Часов в пять отправляюсь на полянку и в глубине души хочу увидеть Таню. Срываю в садике прутик сирени с зелеными, сочными почками, обкусываю на ходу горькую, весеннюю корочку и, захлопнув за собой калитку с жестянкой: "Вход старьевщикам воспрещен", замираю. На скамеечке, где обыкновенно ночью сидит дворник в тулупе, теперь устроилась Танюша и с ней еще какая-то белокурая девочка. Танюша в чем-то синеньком, в белом фартушке, и в косичках у нее бантики.
В желудке у меня становится пусто и холодно, как перед экзаменом.
- Таня... здравствуйте!
Танюша смотрит на меня не то удивленно, не то разочарованно.
- Здравствуйте, - вяло говорит она. - Познакомьтесь с моей подругой. Ольга.
Я неловко по очереди мну в потной руке две розовые душистые ручки и недоумеваю: "Чего это они такие... кислые?" И вдруг соображаю: "Ах, я дурак, дурак. Да ведь пасха. Нужно целоваться. Ничего не поделаешь".
- Ах да! - развязно восклицаю я. - Христос воскресе! Я и забыл.
У девочек лица расплываются в счастливые улыбки, и они, опустив ресницы и покраснев, говорят в один голос:
- Ах, нет, нет, что вы! Мы с мужчинами не христосуемся.

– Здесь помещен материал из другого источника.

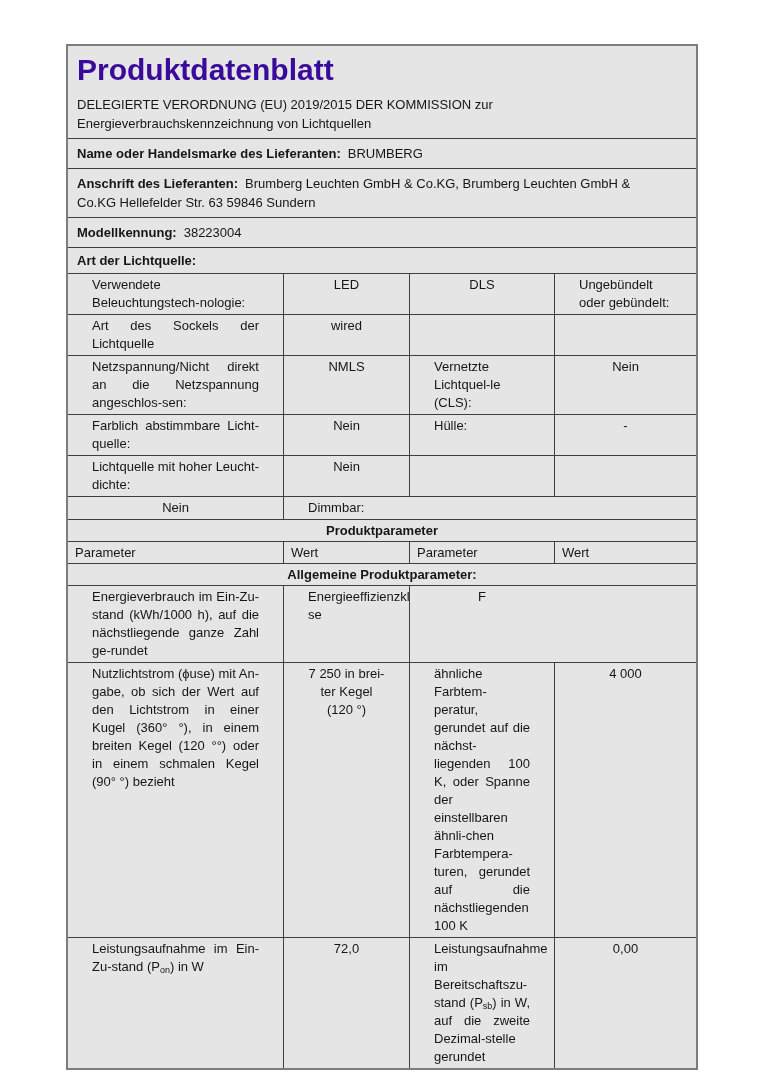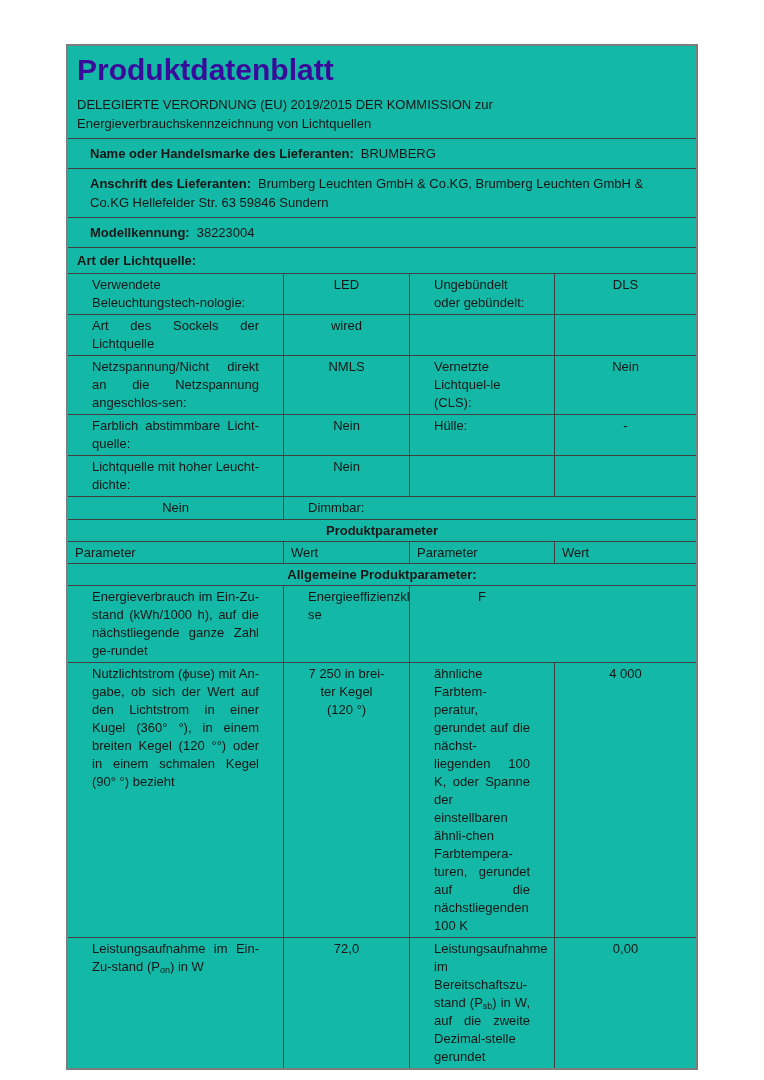"Produktdatenblatt" .doc { background: #14b8a6 -> #e5e5e5 }
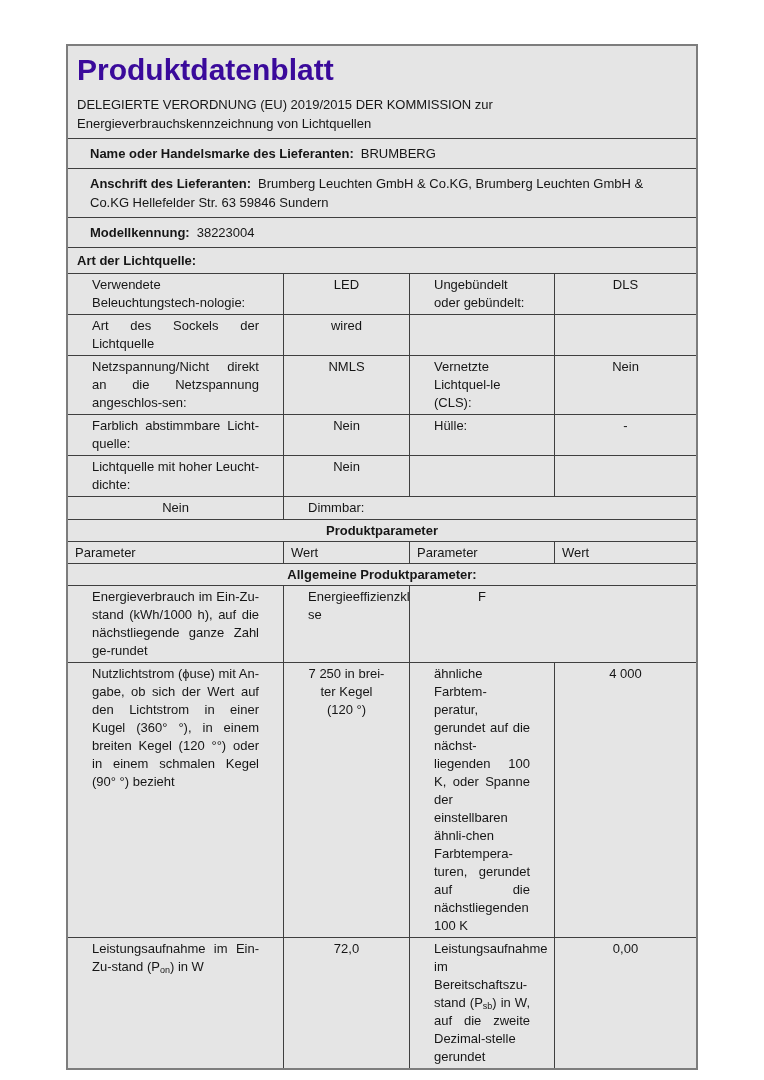"Name oder Handelsmarke des Lieferanten:" .kv { padding: 5px 22px -> 5px 9px }
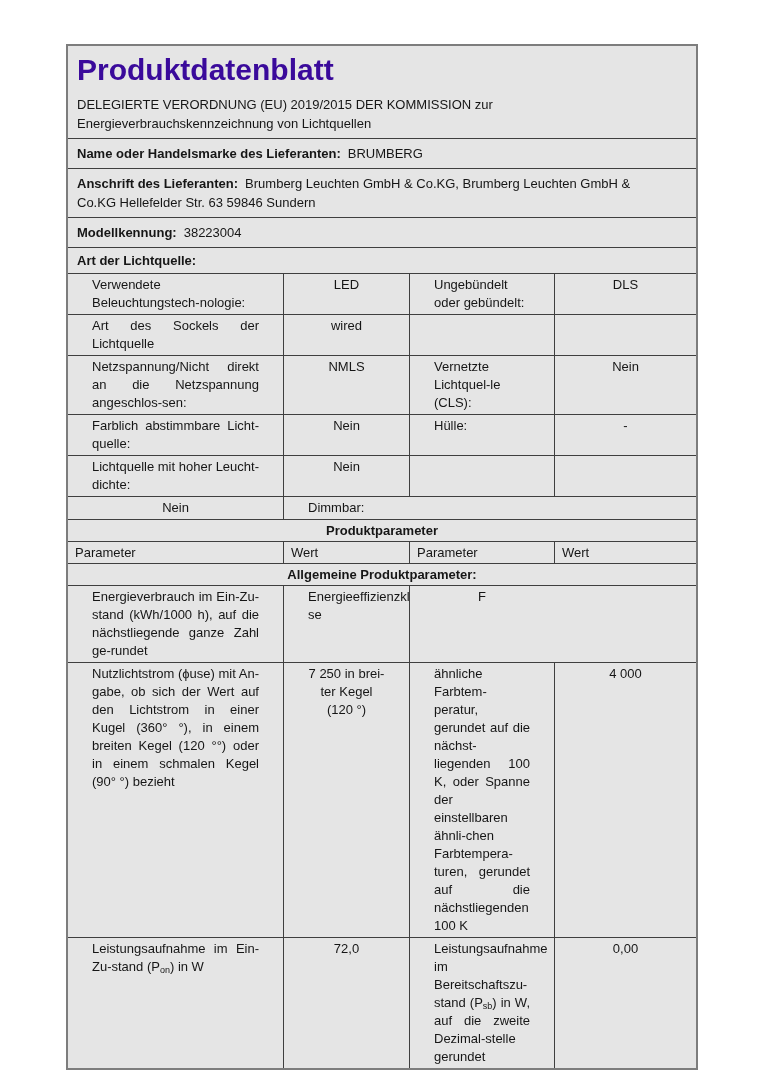"Ungebündelt oder gebündelt:" div.cell { order: before "DLS" -> after "DLS" }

Пудовая гиря сваливается у меня с души. Все хорошо, но в любви самое паршивое это то, что надо целоваться.
...А колокола звонят, звонят, и кажется, что и завтра, и послезавтра, и через год - все время в воздухе над счастливой землей будет стоять светлый, утомительный, весенний звон.
Начало 1914 г.
РУЖЬЕ
I
Перед самым отъездом на войну штабс-капитан запаса Перченко взял на руки своего пятилетнего бутузика Шурку, крепко поцеловал его щечку, покрытую нежным пушком, как персик.
- Ну, будь умником, не капризничай, не раздражай мамочку и пиши мне почаще... А главное - не раздражай мамочку. Будешь послушным - привезу тебе с войны настоящую немецкую винтовку.
Отцовская ласка была для Шурки в редкость. Она разнежила его.
От коротко остриженных усов и бритого подбородка Шурке сделалось хорошо и щекотно. Он выпростал из-под отцовского рукава правую ручонку, нежно потрогал ремень и припал круглой головкой к погону.
- Верно привезешь?
- Что?
- Винтовку.
- А! Привезу, привезу, будь, братец, благонадежен.
На вокзале было очень шумно и многолюдно. Высоко под самым потолком ярко горели два электрических шара, и от каждого человека падало по две тени. Шурке это казалось необъяснимым и страшным. Пахло пирожками и перегретым железом. Хотелось спать. На перроне, у поезда, который стоял, освещенный неярким светом, как призрак, среди обычной публики толпилось много военных. И это тоже казалось страшным. Разговаривали вполголоса. В воздухе висел тяжелый, утомляющий гул.
Кто-то плакал.
Когда отец вошел в вагон, паровоз отрывочно свистнул. Потом отец в открытом окне. Мать взяла Шурку на руки и подошла к окну. Он крестил и целовал их то и дело, и Шурка почувствовал, что у отца мокрая щека. Это было тоже страшно, и хотелось уже не плакать, а кричать. Наконец вагоны дернуло, по очереди стукнулись друг о друга буфера, замелькали вагонные окна и лица, тягостно освещенные неправдоподобным светом.